Set every line of the data down again exactly, and keep the pictures out.

[Source data Boundary: Start]

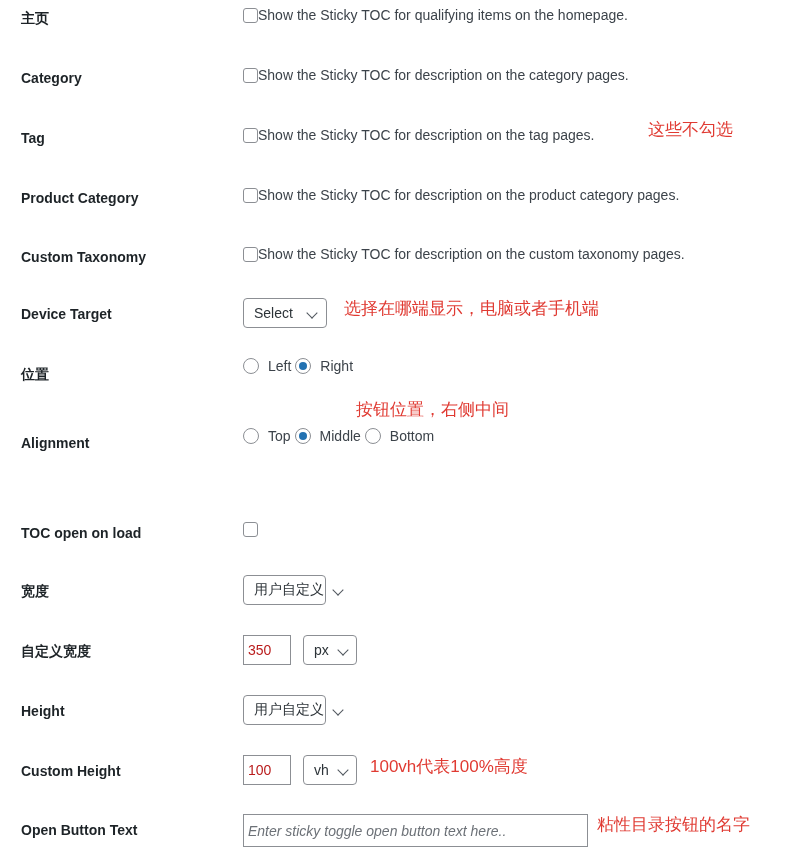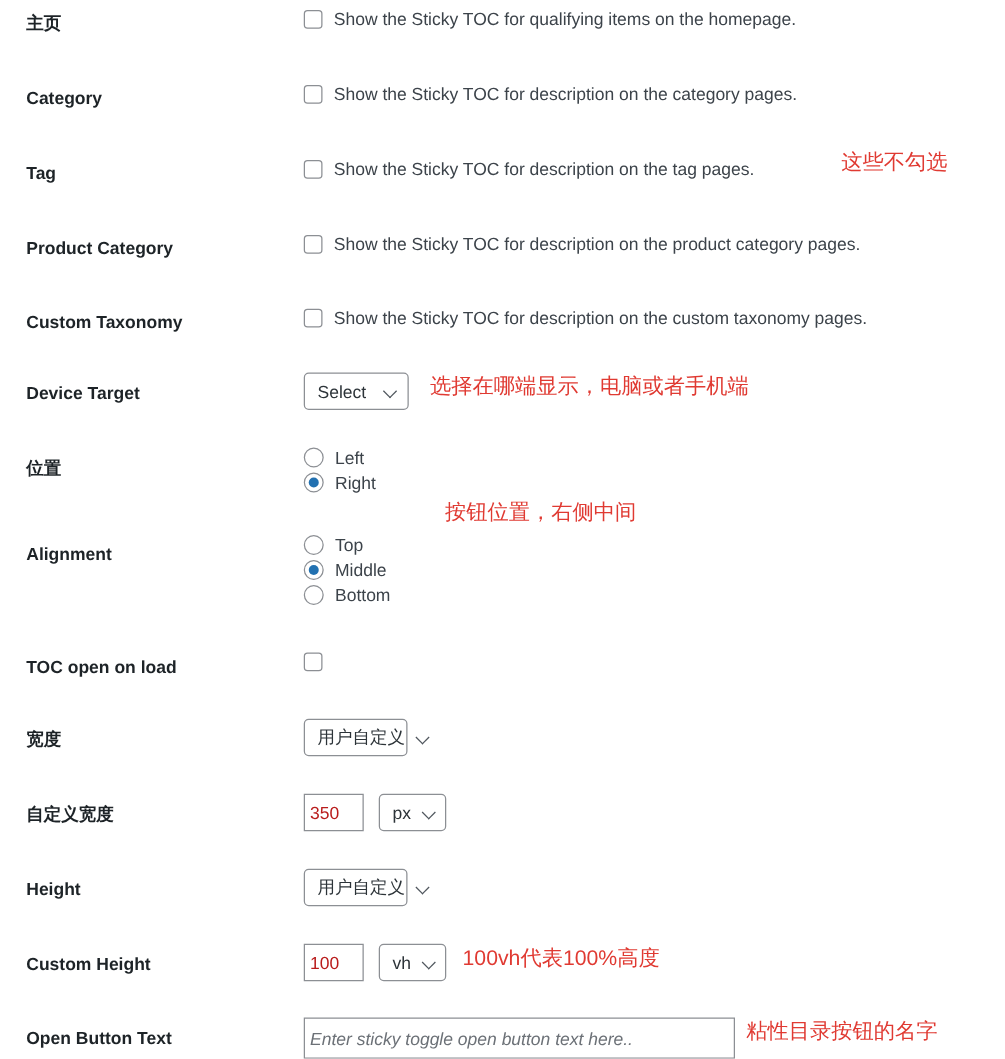--- a/index.html
+++ b/index.html
@@ -58,7 +58,6 @@
     margin-top: 1px;
   }
   .cb-text {
-    margin-left: 9px;
     font-size: 14px;
     color: #3c434a;
     line-height: 16px;

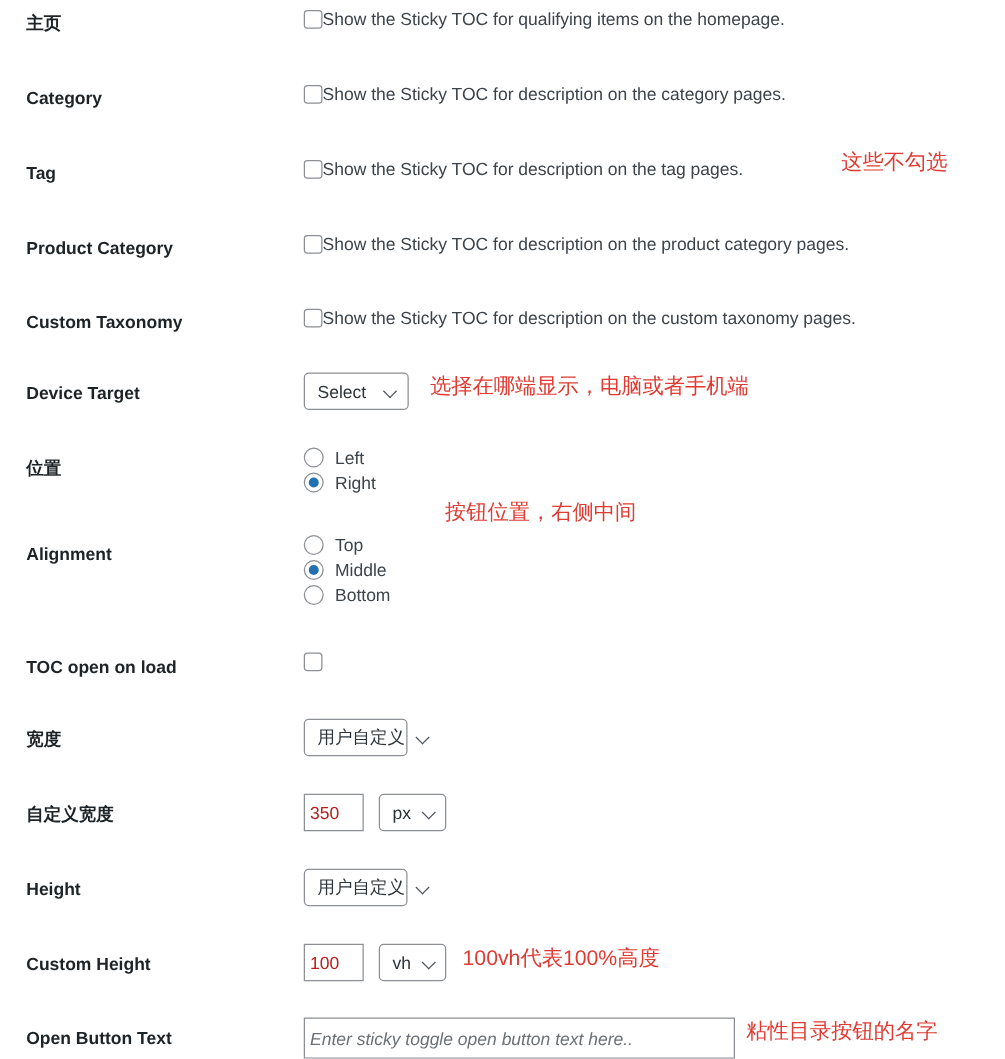--- a/index.html
+++ b/index.html
@@ -338,7 +338,7 @@
 
 </div>
 
-<div class="note" style="left:648px; top:120px;margin-left:25px;">这些不勾选</div>
+<div class="note" style="left:648px; top:120px;">这些不勾选</div>
 <div class="note" style="left:344px; top:299px;text-align:right;">选择在哪端显示，电脑或者手机端</div>
 <div class="note" style="left:356px; top:400px;">按钮位置，右侧中间</div>
 <div class="note" style="left:370px; top:757px;">100vh代表100%高度</div>

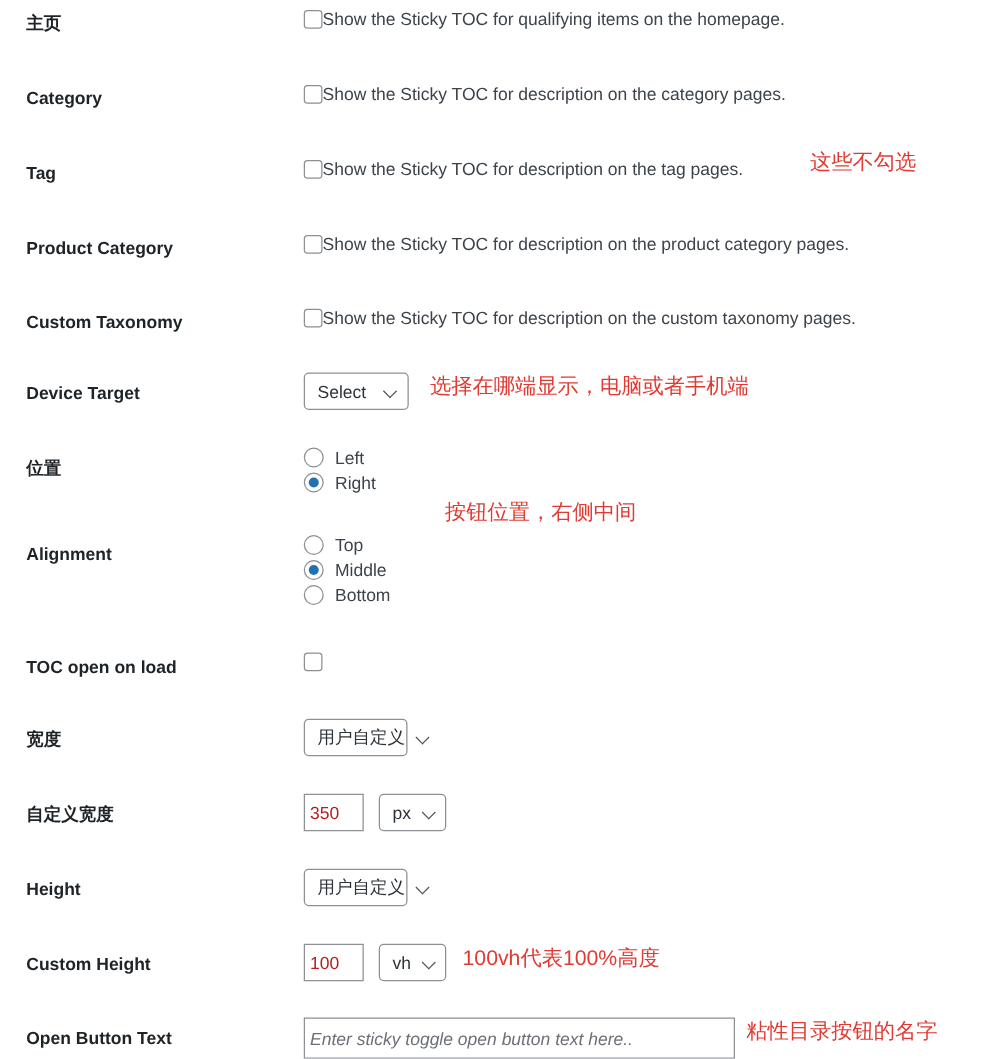--- a/index.html
+++ b/index.html
@@ -105,7 +105,7 @@
   
   .radio-group {
     display: flex;
-    flex-direction: column;
+    flex-direction: row;
     gap: 4px;
   }
   .radio-line {

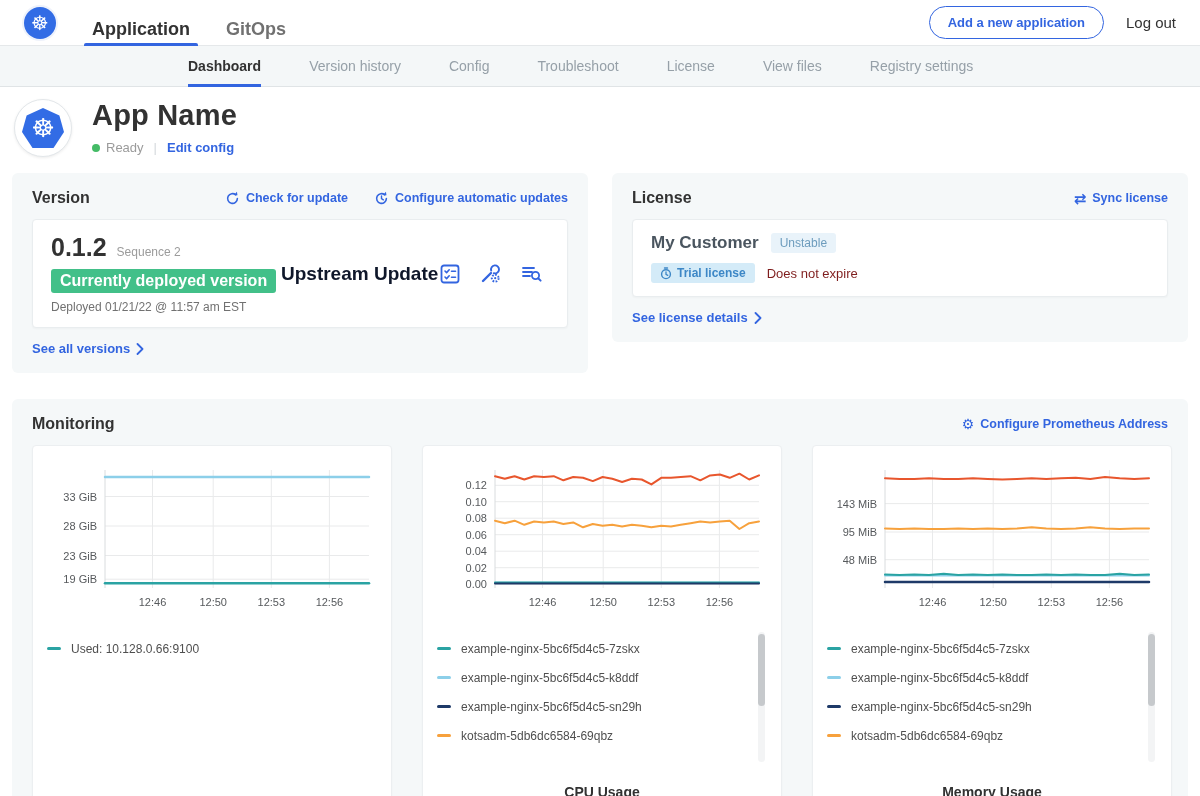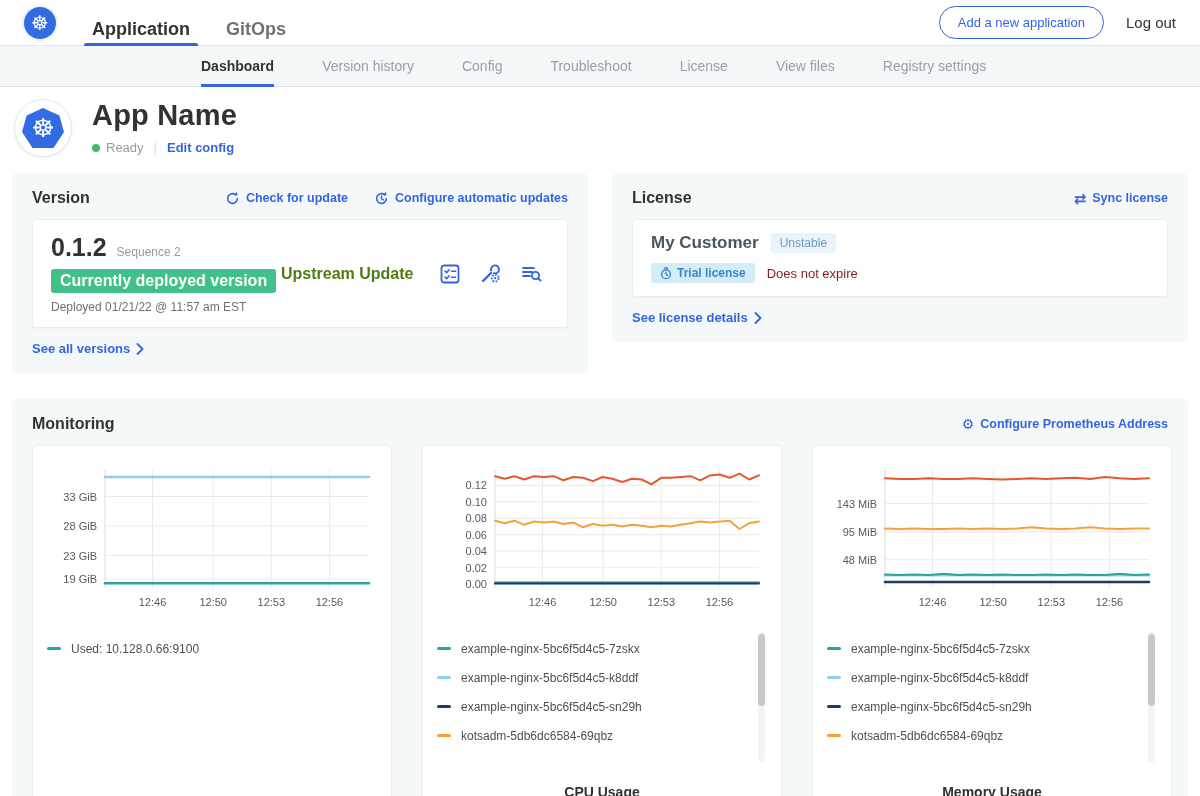--- a/index.html
+++ b/index.html
@@ -20,7 +20,7 @@
     height:3px; background:#3365e0; border-radius:2px 2px 0 0; }
   .top-spacer { flex:1; }
   .add-app-btn { align-self:center; border:1px solid #3365e0; color:#3365e0; background:#fff;
-    font-weight:400; font-size:13px; padding:8px 18px; border-radius:18px; cursor:pointer;
+    font-weight:700; font-size:13px; padding:8px 18px; border-radius:18px; cursor:pointer;
     font-family:inherit; }
   .logout { align-self:center; margin-left:22px; font-size:15px; color:#323232; cursor:pointer; }
 

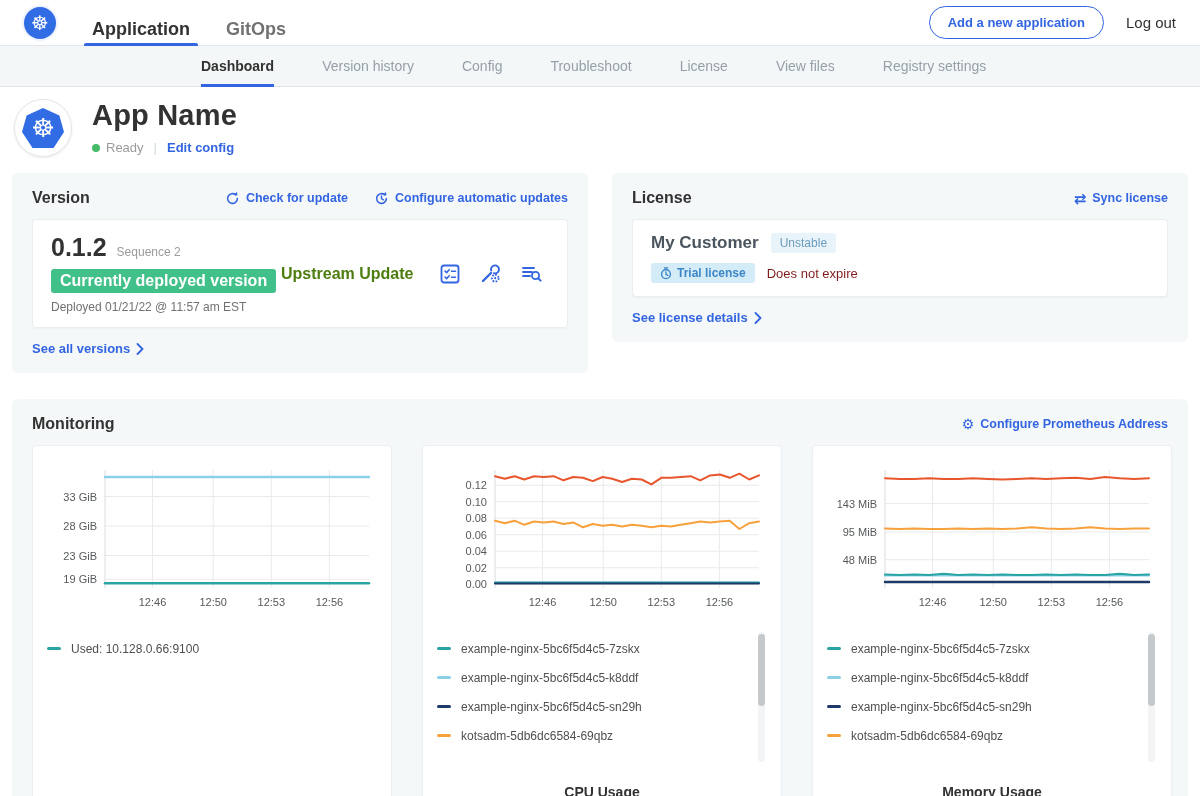--- a/index.html
+++ b/index.html
@@ -29,7 +29,7 @@
     align-items:stretch; padding-left:188px; }
   .sub-tab { display:flex; align-items:center; margin-right:48px; font-size:14px; color:#96a0a8;
     position:relative; cursor:pointer; white-space:nowrap; }
-  .sub-tab.active { color:#323232; font-weight:700;margin-left:13px; }
+  .sub-tab.active { color:#323232; font-weight:700; }
   .sub-tab.active::after { content:""; position:absolute; left:0; right:0; bottom:-1px;
     height:3px; background:#3365e0; }
 

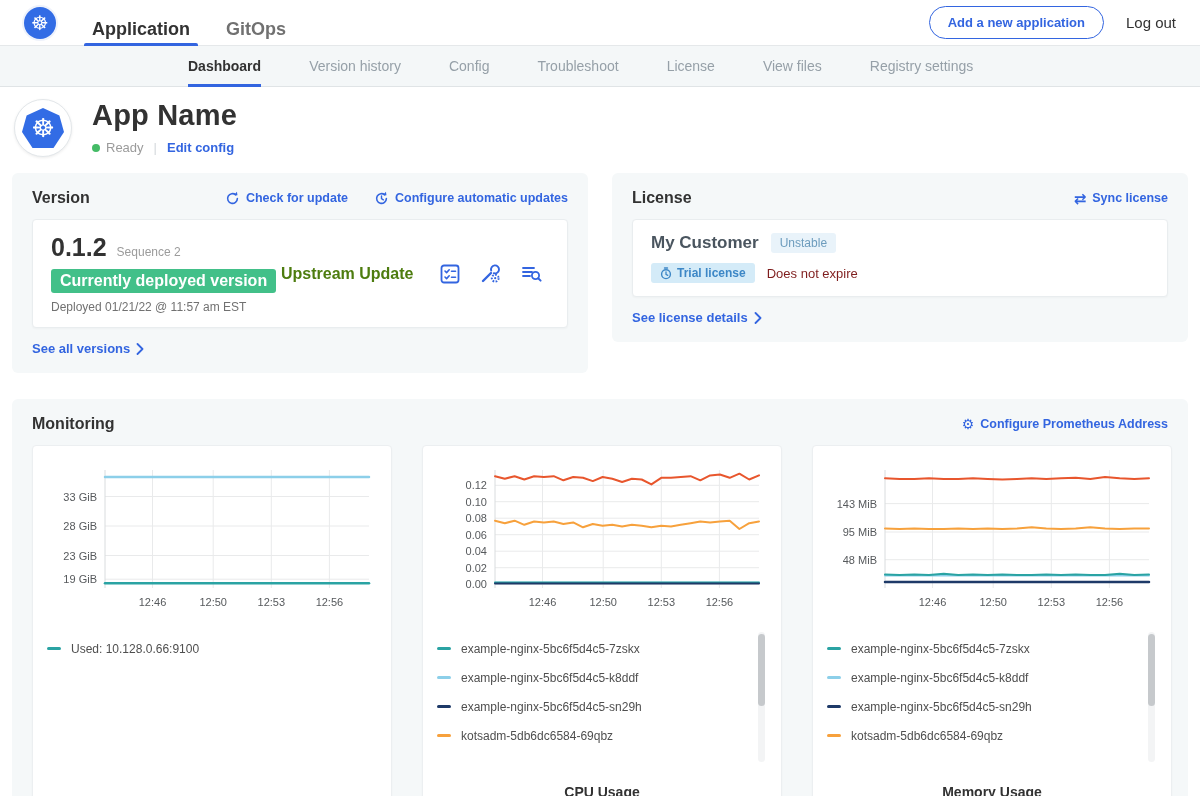--- a/index.html
+++ b/index.html
@@ -69,7 +69,7 @@
   .deployed-badge { display:inline-block; margin-top:7px; background:#42c089; color:#fff;
     font-size:16px; font-weight:700; padding:3px 9px; border-radius:3px; }
   .deployed-at { margin-top:7px; font-size:12px; color:#717171; }
-  .upstream { flex:1; font-size:16px; font-weight:700; color:#4d7c0f; }
+  .upstream { flex:1; font-size:19px; font-weight:700; color:#0f172a; }
   .ver-icons { display:flex; align-items:center; gap:18px; padding-right:6px; }
   .ver-icons .vicon { cursor:pointer; display:flex; }
   .see-link { display:inline-flex; align-items:center; gap:6px; margin-top:13px; font-size:13px;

[Source data Boundary: End]

Solved problem:
--- a/index.html
+++ b/index.html
@@ -58,7 +58,6 @@
     margin-top: 1px;
   }
   .cb-text {
-    margin-left: 9px;
     font-size: 14px;
     color: #3c434a;
     line-height: 16px;

--- a/index.html
+++ b/index.html
@@ -338,7 +338,7 @@
 
 </div>
 
-<div class="note" style="left:648px; top:120px;margin-left:25px;">这些不勾选</div>
+<div class="note" style="left:648px; top:120px;">这些不勾选</div>
 <div class="note" style="left:344px; top:299px;text-align:right;">选择在哪端显示，电脑或者手机端</div>
 <div class="note" style="left:356px; top:400px;">按钮位置，右侧中间</div>
 <div class="note" style="left:370px; top:757px;">100vh代表100%高度</div>

--- a/index.html
+++ b/index.html
@@ -105,7 +105,7 @@
   
   .radio-group {
     display: flex;
-    flex-direction: column;
+    flex-direction: row;
     gap: 4px;
   }
   .radio-line {

--- a/index.html
+++ b/index.html
@@ -20,7 +20,7 @@
     height:3px; background:#3365e0; border-radius:2px 2px 0 0; }
   .top-spacer { flex:1; }
   .add-app-btn { align-self:center; border:1px solid #3365e0; color:#3365e0; background:#fff;
-    font-weight:400; font-size:13px; padding:8px 18px; border-radius:18px; cursor:pointer;
+    font-weight:700; font-size:13px; padding:8px 18px; border-radius:18px; cursor:pointer;
     font-family:inherit; }
   .logout { align-self:center; margin-left:22px; font-size:15px; color:#323232; cursor:pointer; }
 

--- a/index.html
+++ b/index.html
@@ -29,7 +29,7 @@
     align-items:stretch; padding-left:188px; }
   .sub-tab { display:flex; align-items:center; margin-right:48px; font-size:14px; color:#96a0a8;
     position:relative; cursor:pointer; white-space:nowrap; }
-  .sub-tab.active { color:#323232; font-weight:700;margin-left:13px; }
+  .sub-tab.active { color:#323232; font-weight:700; }
   .sub-tab.active::after { content:""; position:absolute; left:0; right:0; bottom:-1px;
     height:3px; background:#3365e0; }
 

--- a/index.html
+++ b/index.html
@@ -69,7 +69,7 @@
   .deployed-badge { display:inline-block; margin-top:7px; background:#42c089; color:#fff;
     font-size:16px; font-weight:700; padding:3px 9px; border-radius:3px; }
   .deployed-at { margin-top:7px; font-size:12px; color:#717171; }
-  .upstream { flex:1; font-size:16px; font-weight:700; color:#4d7c0f; }
+  .upstream { flex:1; font-size:19px; font-weight:700; color:#0f172a; }
   .ver-icons { display:flex; align-items:center; gap:18px; padding-right:6px; }
   .ver-icons .vicon { cursor:pointer; display:flex; }
   .see-link { display:inline-flex; align-items:center; gap:6px; margin-top:13px; font-size:13px;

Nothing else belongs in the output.